Finding a use for the wood helps to conserve other forests, and will help protect these forests as the dead trees are harvested rather than left as a fire hazard (which is doubly a cause for concern with the present dry conditions in the area). Colorado has more than three million acres of devastated timber forests.

Because of the dry conditions in the region, beetle-killed trees that have been dead for as long as 10 years may still be harvestable and usable. And New Town Builders is also now using regionally harvested material, rather than getting their framing lumber from more distant suppliers.

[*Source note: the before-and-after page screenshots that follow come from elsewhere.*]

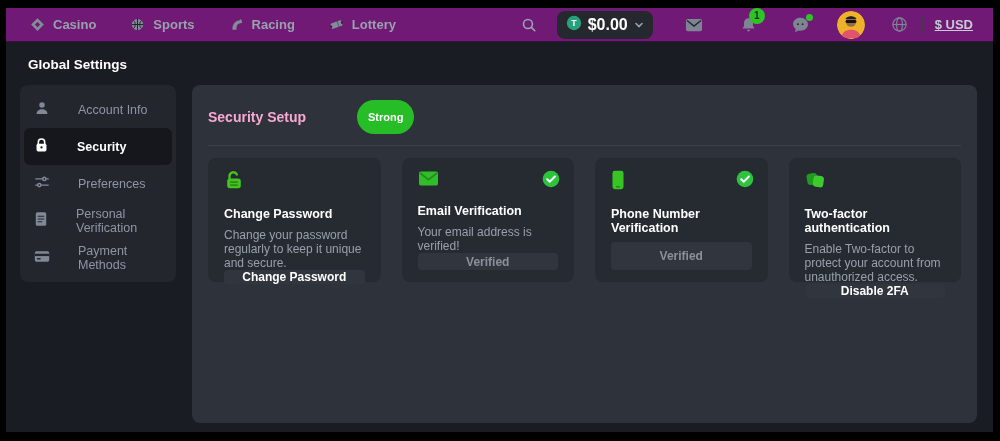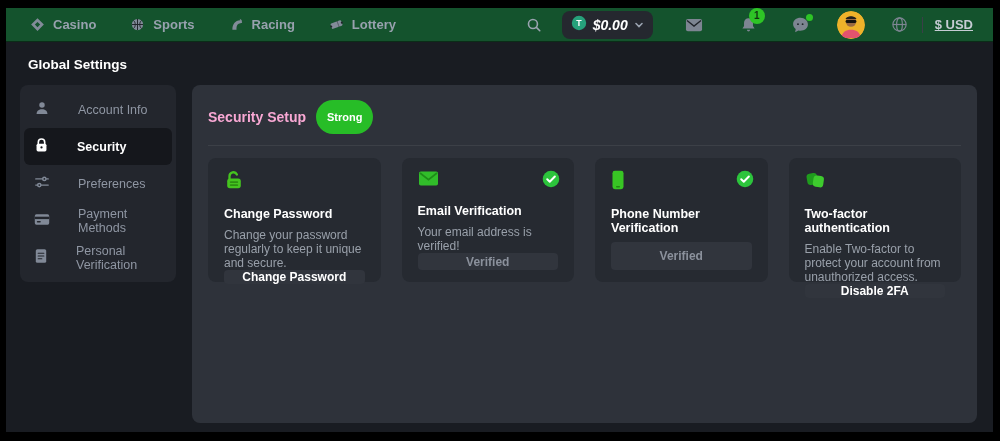--- a/index.html
+++ b/index.html
@@ -1,29 +1,29 @@
 <!DOCTYPE html>
 <html><head>
 <meta charset="utf-8">
 <style>
   * { margin:0; padding:0; box-sizing:border-box; }
   html,body { width:1000px; height:441px; background:#000; font-family:"Liberation Sans", sans-serif; overflow:hidden; }
   .frame { position:relative; width:1000px; height:441px; background:#000; }
   .app { position:absolute; left:6px; top:8px; right:7px; bottom:9px; background:#191c22; overflow:hidden; }
 
   
-  .navbar { height:34px; background:#14532d; display:flex; align-items:center; justify-content:space-between; padding:0 20px 0 24px; border-bottom:1px solid rgba(0,0,0,.45); }
+  .navbar { height:34px; background:#701a75; display:flex; align-items:center; justify-content:space-between; padding:0 20px 0 24px; border-bottom:1px solid rgba(0,0,0,.45); }
   .nav-left { display:flex; align-items:center; gap:34px; }
   .nav-item { display:flex; align-items:center; gap:8px; color:#98a1ae; font-size:13px; font-weight:bold; cursor:pointer; }
   .nav-item svg { display:block; }
   .nav-right { display:flex; align-items:center; }
   .icon-btn { position:relative; display:flex; align-items:center; justify-content:center; cursor:pointer; }
   .search-btn { margin-right:20px; }
   .balance-pill { display:flex; align-items:center; gap:6px; background:#25282f; border-radius:8px; height:28px; padding:0 9px; cursor:pointer; }
-  .balance-amount { color:#fff; font-size:14px; font-weight:bold;font-style:italic; }
+  .balance-amount { color:#fff; font-size:16px; font-weight:bold; }
   .deposit-btn { display:flex; align-items:center; height:30px; margin-left:3px; background:#8b5cf6; border:none; border-radius:8px; padding:0 0 0 12px; color:#fff; font-size:13px; font-weight:bold; cursor:pointer; overflow:hidden; font-family:"Liberation Sans",sans-serif; }
   .deposit-btn .dp-label { margin:0 2px 0 8px; }
   .deposit-light { width:16px; height:30px; background:#a685fa; margin-left:8px; }
   .mail-btn { margin-left:32px; }
   .bell-btn { margin-left:38px; }
   .chat-btn { margin-left:36px; }
   .badge-count { position:absolute; top:-9px; right:-9px; min-width:16px; height:16px; padding:0 4px; background:#2ec426; border-radius:999px; color:#113310; font-size:10px; font-weight:bold; display:flex; align-items:center; justify-content:center; }
   .chat-dot { position:absolute; top:-3px; right:-4px; width:7px; height:7px; border-radius:50%; background:#2ec426; }
   .avatar { width:28px; height:28px; border-radius:50%; overflow:hidden; margin-left:28px; cursor:pointer; }
   .globe-btn { margin-left:26px; }
@@ -35,21 +35,21 @@
   .layout { display:flex; margin-top:13px; padding-left:14px; }
 
   .sidebar { width:156px; height:197px; background:#23262d; border-radius:8px; padding:6px 4px; flex-shrink:0; }
   .sidebar-item { height:37px; display:flex; align-items:center; gap:28px; padding:0 10px; border-radius:6px; color:#8f96a3; font-size:12.5px; cursor:pointer; }
   .sidebar-item.active { background:#15171c; color:#fff; font-weight:bold; }
   .sidebar-item svg { flex-shrink:0; }
 
   .panel { margin-left:16px; width:785px; height:338px; background:#2e323a; border-radius:8px; }
   .panel-header { display:flex; align-items:center; gap:10px; padding:15px 16px 11px; }
   .panel-title { color:#f9a8d4; font-size:14px; font-weight:bold; }
-  .strength-badge { background:#27bd27; color:#fff; font-size:11px; font-weight:bold; padding:11px 11px; border-radius:999px; }
+  .strength-badge { background:#27bd27; color:#fff; font-size:11px; font-weight:bold; padding:11px 11px; border-radius:999px;margin-left:41px; }
   .panel-divider { height:1px; background:rgba(255,255,255,0.07); margin:0 16px; }
   .cards { display:grid; grid-template-columns:1fr 1fr 1fr 1fr; gap:17px 21px; padding:12px 16px 16px; }
   .card { position:relative; background:#262a31; border-radius:8px; padding:12px 16px; height:124px; display:flex; flex-direction:column; }
   .card-title { margin-top:13px; color:#fff; font-size:12.5px; font-weight:bold; }
   .card-desc { margin-top:7px; color:#99a0aa; font-size:12px; }
   .card-btn { margin-top:auto; width:100%; height:28px; background:#31353d; border:none; border-radius:4px; color:#fff; font-size:12px; font-weight:bold; cursor:pointer; font-family:"Liberation Sans",sans-serif; }
   .card-btn.muted { color:#8b919c; }
   .check-badge { position:absolute; top:12px; right:14px; }
 </style>
 </head>
@@ -193,38 +193,38 @@
       <div class="sidebar-item">
         <span><svg width="16" height="14" viewBox="0 0 20 18" stroke="#818997" stroke-width="1.8" fill="none" stroke-linecap="round">
                 <path d="M2 5 h9 M15.5 5 h2.5"></path>
                 <circle cx="13" cy="5" r="2.1"></circle>
                 <path d="M2 13 h2.5 M9 13 h9"></path>
                 <circle cx="6.5" cy="13" r="2.1"></circle>
               </svg></span>
         <span>Preferences</span>
       </div>
       <div class="sidebar-item">
-        <span><svg width="16" height="13" viewBox="0 0 20 16">
-                <rect x="1" y="1.5" width="18" height="13" rx="2" fill="#818997"></rect>
-                <rect x="1" y="4.5" width="18" height="3" fill="#23262d"></rect>
-                <rect x="3.5" y="10" width="5" height="1.8" rx="0.9" fill="#23262d"></rect>
-              </svg></span>
-        <span>Payment Methods</span>
-      </div>
-      <div class="sidebar-item">
         <span><svg width="14" height="16" viewBox="0 0 16 20">
                 <rect x="1.5" y="1.5" width="13" height="17" rx="2" fill="#818997"></rect>
                 <g stroke="#23262d" stroke-width="1.4" stroke-linecap="round">
                   <path d="M4.5 6.5 h7"></path>
                   <path d="M4.5 10 h7"></path>
                   <path d="M4.5 13.5 h4.5"></path>
                 </g>
               </svg></span>
         <span>Personal Verification</span>
       </div>
+      <div class="sidebar-item">
+        <span><svg width="16" height="13" viewBox="0 0 20 16">
+                <rect x="1" y="1.5" width="18" height="13" rx="2" fill="#818997"></rect>
+                <rect x="1" y="4.5" width="18" height="3" fill="#23262d"></rect>
+                <rect x="3.5" y="10" width="5" height="1.8" rx="0.9" fill="#23262d"></rect>
+              </svg></span>
+        <span>Payment Methods</span>
+      </div>
     </aside>
 
     <section class="panel">
       <div class="panel-header">
         <span class="panel-title">Security Setup</span>
         <span class="strength-badge">Strong</span>
       </div>
       <div class="panel-divider"></div>
 
       <div class="cards">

The company is finding that the blue wood is not significantly cheaper than other framing lumber. The trees still need to be cut down and transported, milled and graded like any other lumber, so there is little cost savings. But, New Town is taking advantage of a local resource and supporting local jobs at the mill that provides the wood, and transport is less expensive since the source is more local. It is hoped that other builders in the region will recognize the usability of this local resource and begin using it, as well.

Note: This should not to be confused with BluWood a coated, treated wood product.

Credits: CC BY-SA 3.0 Hustvedt (#1), USDA Forest Service (#3); New Town Builders (#2).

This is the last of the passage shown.